2015 Large-Scale Applied Research Project Competition - Natural Resources and the Environment: Sector Challenges - Genomic Solutions

Genome Centre(s)

GE3LS

Yes

Project Leader(s)

Fiscal Year Project Launched

2016-2017

Project Description

Chemical contamination of our ecosystems is considered one of the greatest threats to life on our planet. Regulatory agencies and businesses share responsibility for managing these chemicals, but the sheer number – more than 100,000 globally, of which 4,300 have been named as priorities by Canada’s Chemical Management Plan – that need to be evaluated has made it prohibitively time consuming and expensive to assess the risks of each chemical.

Drs. Niladri Basu of McGill University, Markus Hecker of University of Saskatchewan, and Doug Crump at Environment and Climate Change Canada are leading a team to develop, test, validate and commercialize EcoToxChip.  EcoToxChip will be an internationally validated PCR-based (polymerase chain reaction, which amplifies a small piece of DNA to produce thousands of copies) tool that aims to help overcome the tremendous uncertainty associated with current risk assessment approaches. EcoToxChip will provide the global community with an advanced toxicity-testing platform that is accessible, affordable, consistent, and reliable. To ensure adoption of the tool, the project will provide a user-friendly bioinformatics portal (EcoToxXplorer.ca) and an end user-validated technical guidance document, as well as leverage social science knowledge concerning institutional entrepreneurship.

The EcoToxChip will support more focused use of animal testing as well as improved regulatory decision making and cost efficiencies for users. Using the Government of Canada’s Chemical Management Plan as an example, the EcoToxChip could potentially generate savings of $27.3 million per year, speed testing activities by seven-fold, and reduce the number of animals used for testing by 90 per cent. The project brings together key national and global end users and stakeholders with world-class academic scientists, thus ensuring widespread adoption. Together, the EcoToxChip and EcoToxXplorer.ca will make ecological and chemical risk assessment more cost-effective, timely, informative, and ethical.
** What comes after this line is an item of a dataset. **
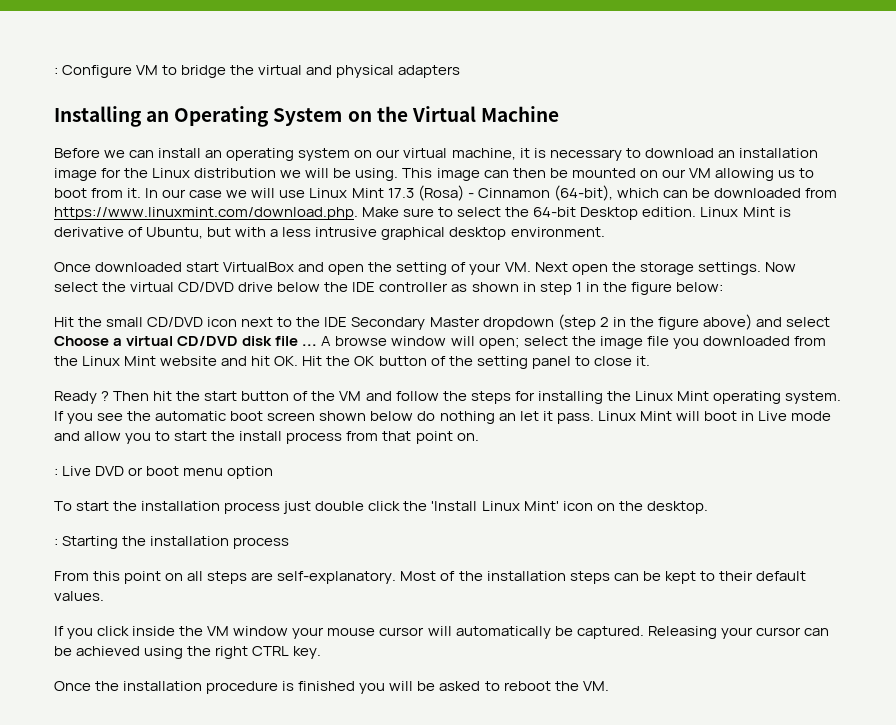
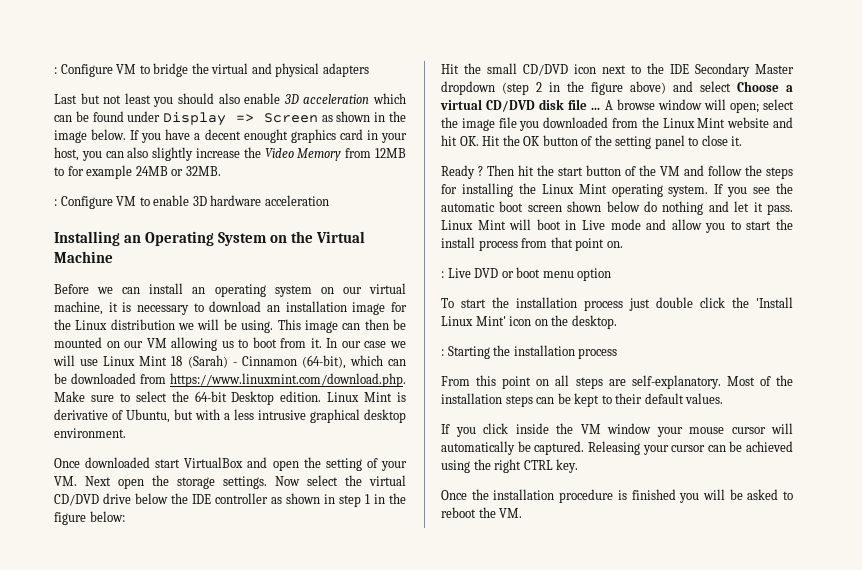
(461, 71) none -> [54,93,406,107] [54,111,406,126] [54,129,407,143] [54,147,407,161] [54,165,221,179] [54,195,329,209] // Last but not least you should also enable 3D acceleration which can be found under Display => Screen as shown in the image below. If you have a decent enought graphics card in your host, you can also slightly increase the Video Memory from 12MB to for example 24MB or 32MB. // : Configure VM to enable 3D hardware acceleration
[387,185,464,201] 17.3 (Rosa) -> [171,355,228,368] 18 (Sarah)
[498,413,516,421] an -> [708,201,729,212] and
The goal of the GE3LS research component of the project is to produce social science knowledge about the phenomenon of “institutional entrepreneurship” and to leverage this knowledge in ways that make project team members more effective as change agents who transform institutionalized practices in the field of ecological risk assessment of chemicals by developing, commercializing and ensuring widespread adoption of EcoToxChips and the associated EcoToxXplorer.ca portal. The  GE3LS research component of the project also aims to produce a Technical Guidance Document which will serve as a resource to advise end-users on how to adopt EcoToxChips.